Les églises sont un pivot, a-t-il ajouté, où les gens vivant avec le VIH sont écoutés, accompagnés et dirigés vers des centres médicaux, quelle que soit leur orientation sexuelle.

«Ne disons-nous pas que Dieu est un dieu de pardon et que celui parmi nous qui aime le plus son prochain recevra en héritage le royaume de Dieu?», s'interroge Charles Ahiakou. Selon ce principe, il est essentiel que les responsables d'Église assument leur responsabilité de sauver des vies humaines, a-t-il déclaré.

Il aspire à ce que l'on applique les valeurs chrétiennes face au VIH. Ces valeurs, a-t-il expliqué, peuvent inspirer la compassion et des efforts pour améliorer les conditions de santé des minorités sexuelles.

Évoquant son travail avec le bureau régional de l'EHAIA pour l'Afrique de l'Ouest, Charles Ahiakou s’est félicité du «climat de confiance» qui règne entre le réseau œcuménique, les hommes ayant des rapports avec des hommes et les organisations non gouvernementales.

«Nous avons parlé de la vulnérabilité des minorités sexuelles, de la prévention du VIH, de l'homophobie dans la culture africaine et les communautés religieuses et de la question de la discrimination», a-t-il déclaré.

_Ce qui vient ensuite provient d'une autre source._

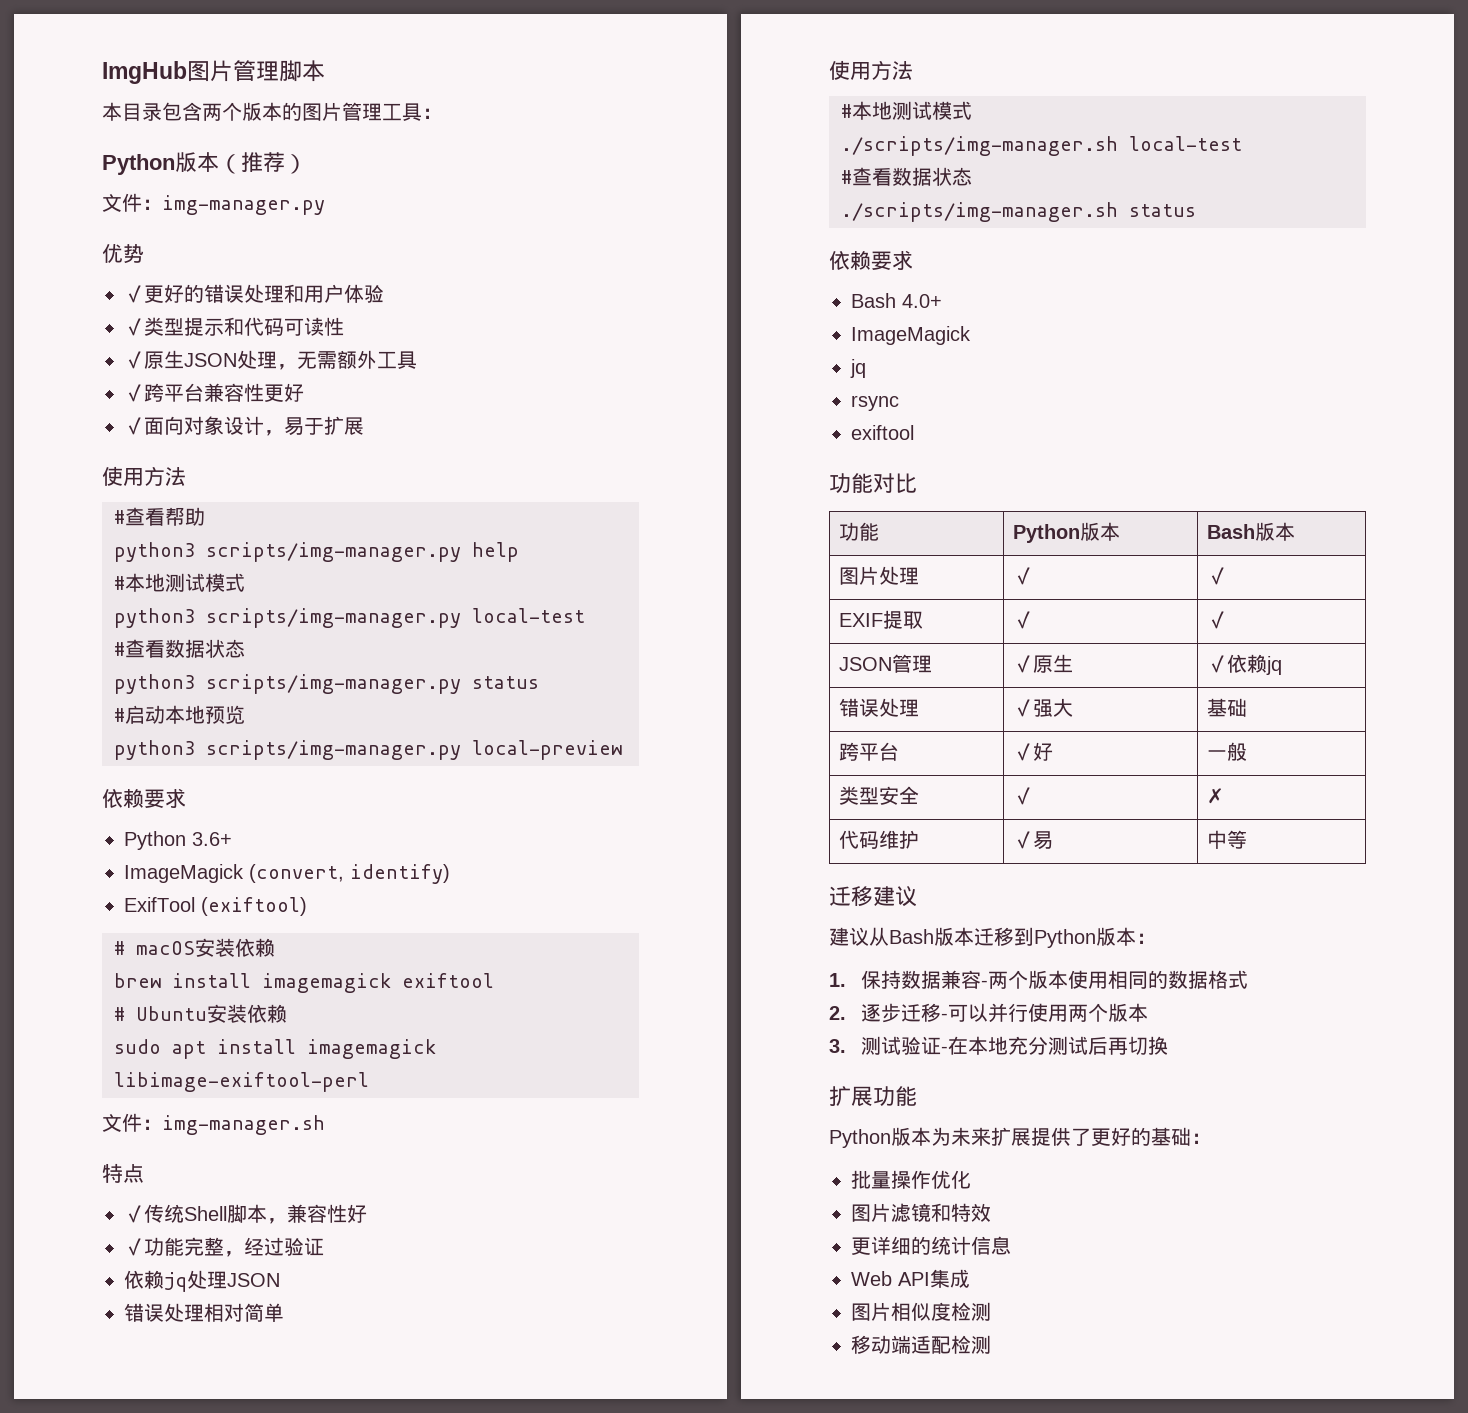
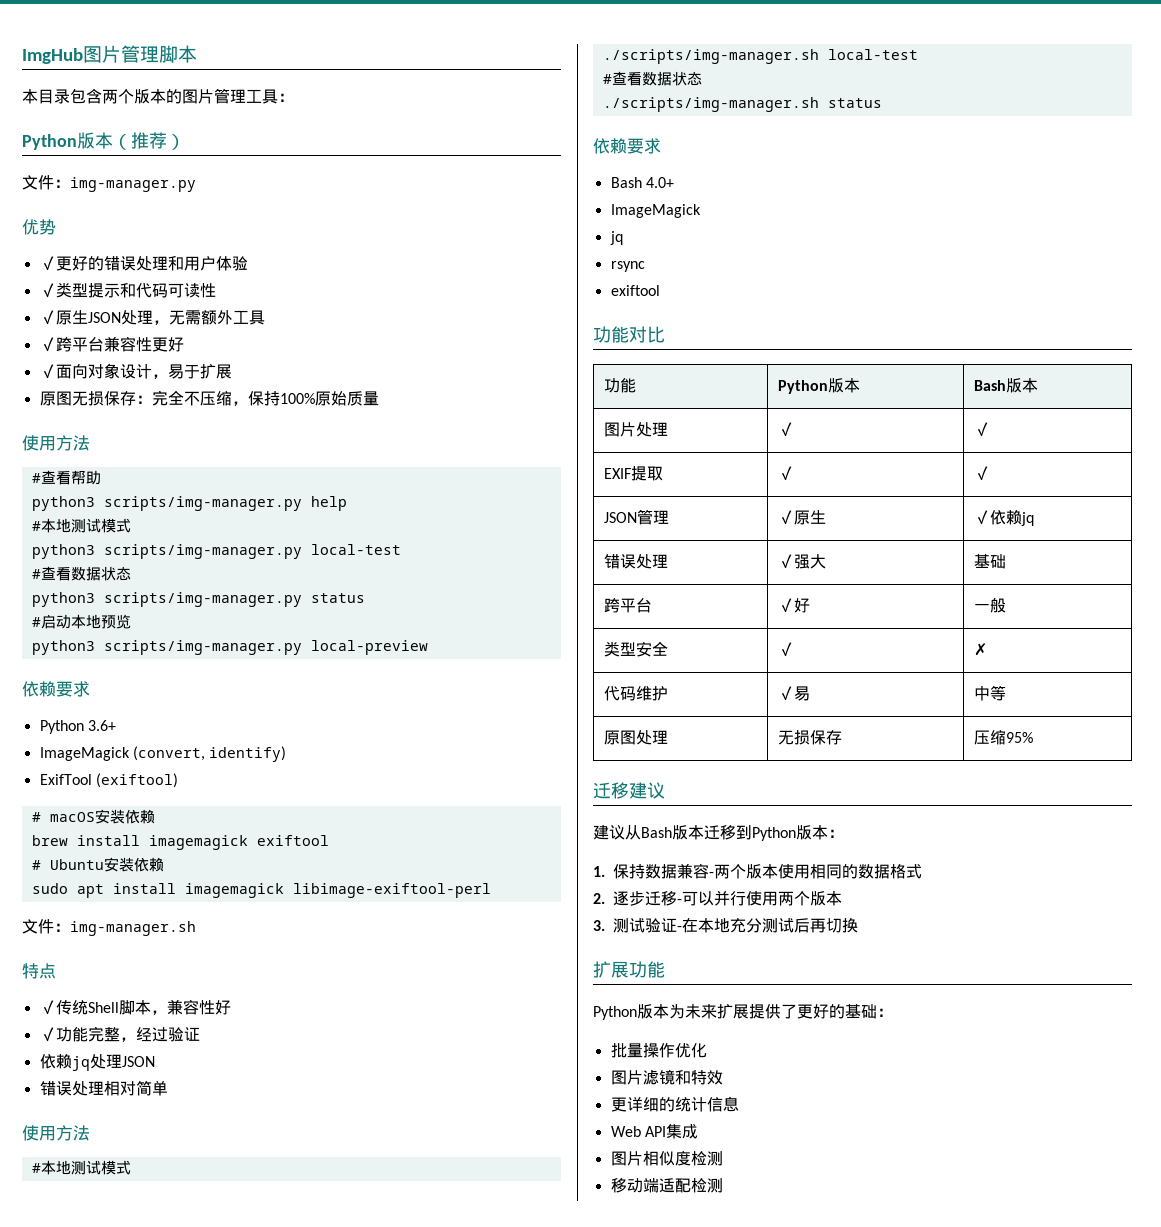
+ 原图无损保存：完全不压缩，保持100%原始质量
+ 原图处理 | 无损保存 | 压缩95%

Ces initiatives ont permis aux hommes qui ont des rapports avec des hommes de comprendre et de maîtriser leur sexualité alors que sévit une stigmatisation sociale forte à l'égard de l'homosexualité et du VIH, a affirmé Charles Ahiakou.

Il a conclu en disant espérer que, grâce à des initiatives de ce genre, les hommes qui ont des rapports avec des hommes, comme lui, pourront un jour bénéficier de soins de santé et ne seront pas contraints de mourir en silence à cause du VIH et du sida.